In his eight-season MLB career, Wyse posted a 79–70 won–lost record with a 3.52 ERA, 362 strikeouts, 11 shutouts, eight saves, and 12572/3 innings in 251 games pitched, 159 as a starter.

===1945 season===

His most productive season came in 1945, when he helped the Cubs win the National League pennant after going 22–10 with a 2.68 ERA. During that season he was, for his first and only time, selected as an All-Star and pitched a one-hitter on April 28 against the Pittsburgh Pirates. His potential no-hitter was broken up by Bill Salkeld, who singled in the 8th inning with one out. He would finish seventh in the 1945 National League Most Valuable Player vote.

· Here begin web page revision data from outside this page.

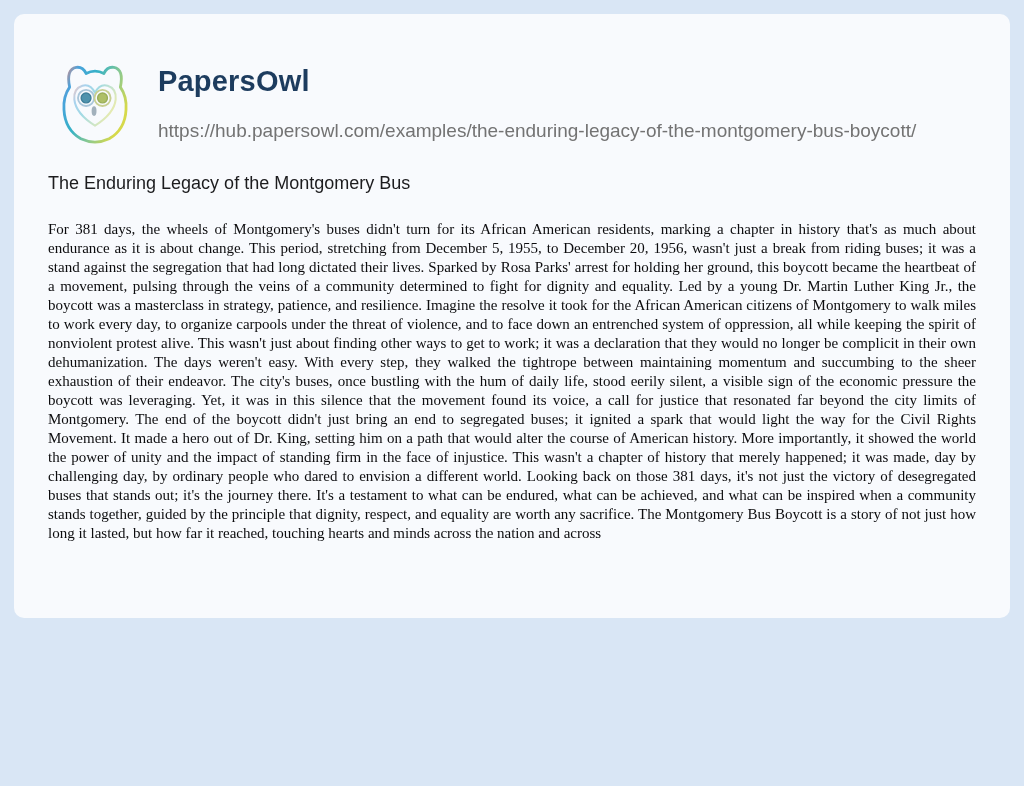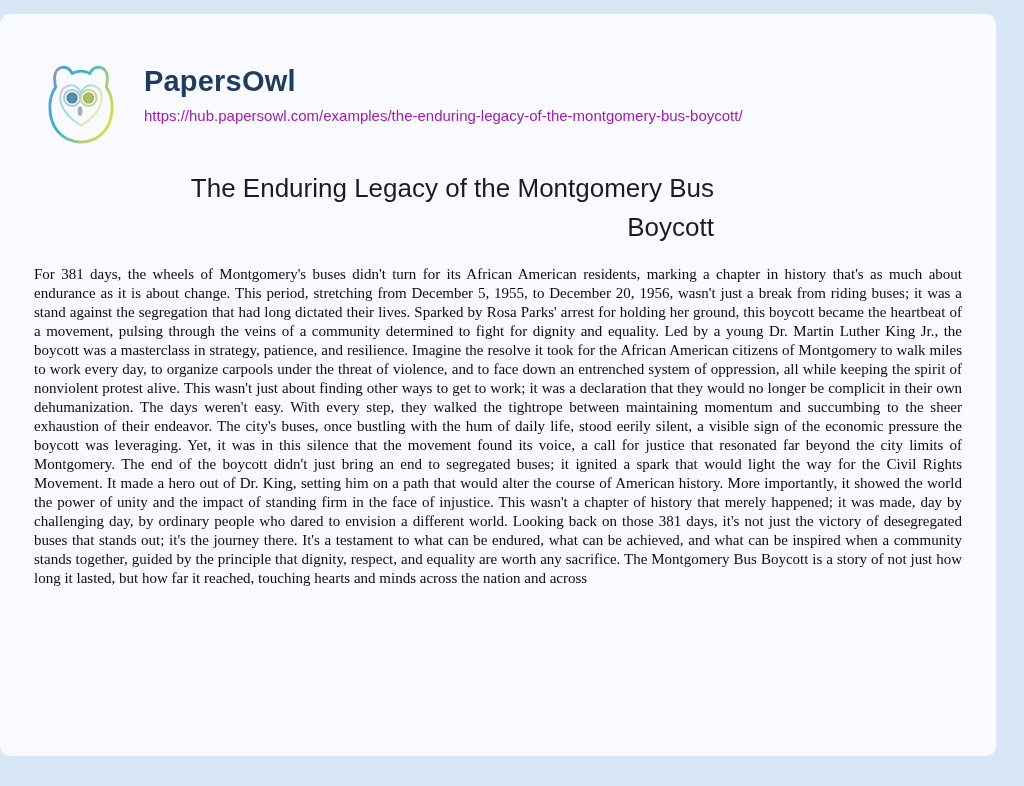"PapersOwl" .card { height: 742px -> 604px; left: 0 -> 14px }
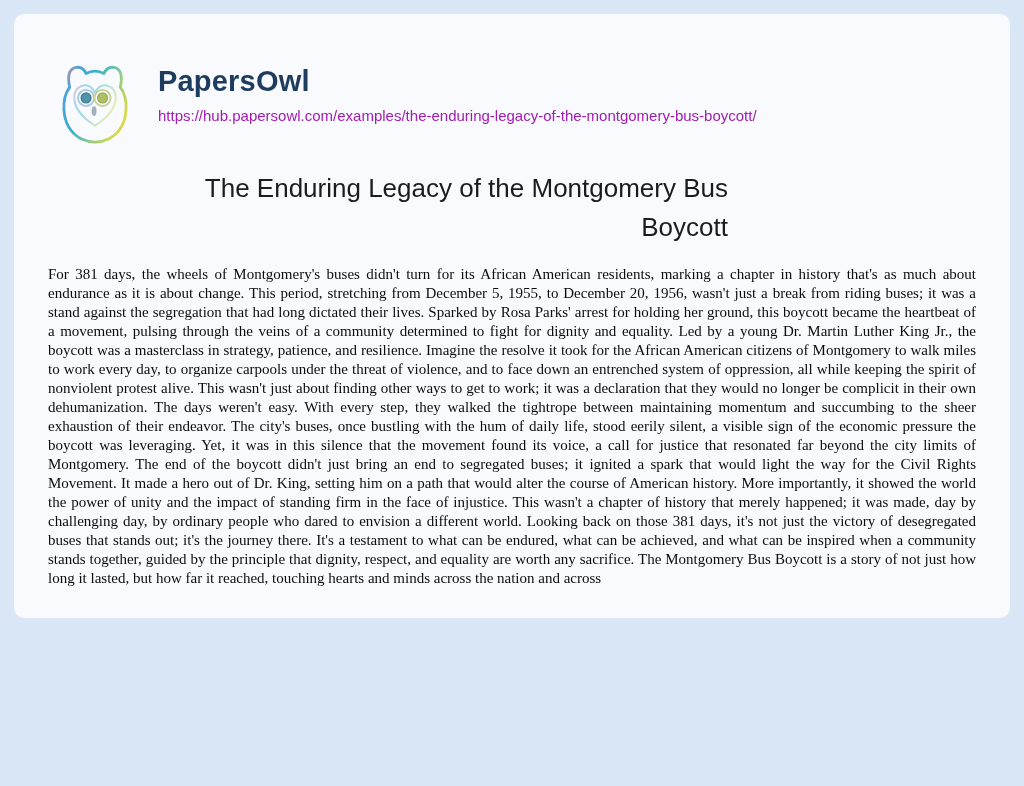"https://hub.papersowl.com/examples/the-e" .src-url { color: #a21caf -> #737373; font-size: 15px -> 19px; margin-top: 9px -> 22px }
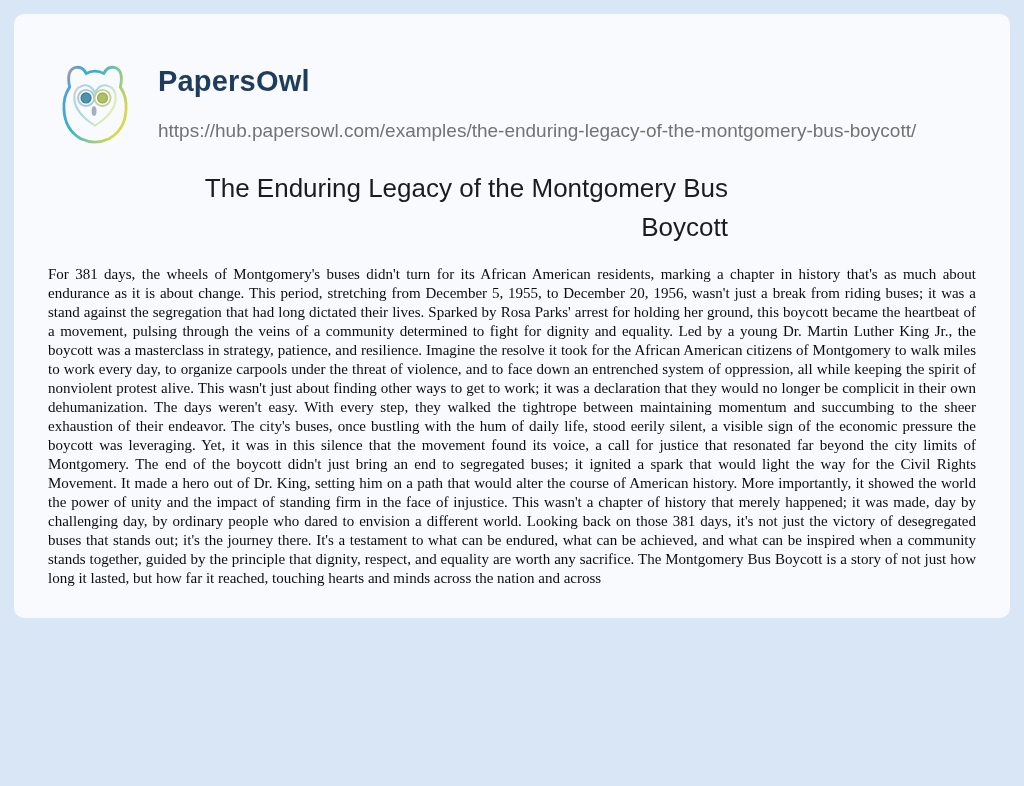"The Enduring Legacy of the" .title { font-size: 26px -> 18px; text-align: right -> none }
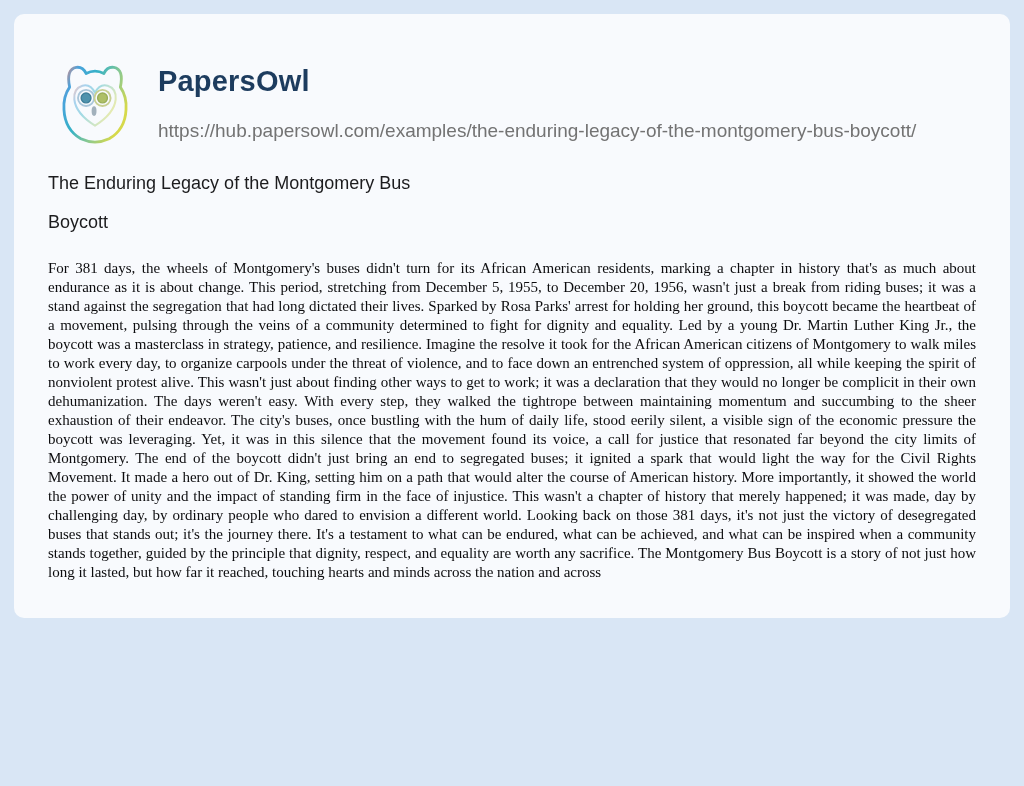"Boycott" span.tline { html: <span>Boycott</span> -> none }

Wyse would pitch and be credited with a loss in the second game of the World Series. He relieved in Games 6 and 7. Until Jon Lester pitched in the first inning of the 2016 World Series, Wyse was the last Cubs' pitcher to appear in a World Series game. The 1945 World Series would be Wyse's only postseason appearance.

==Death==

Wyse died in Pryor, Oklahoma, at age 83. He would be posthumously inducted into the Texas League Hall of Fame in 2009.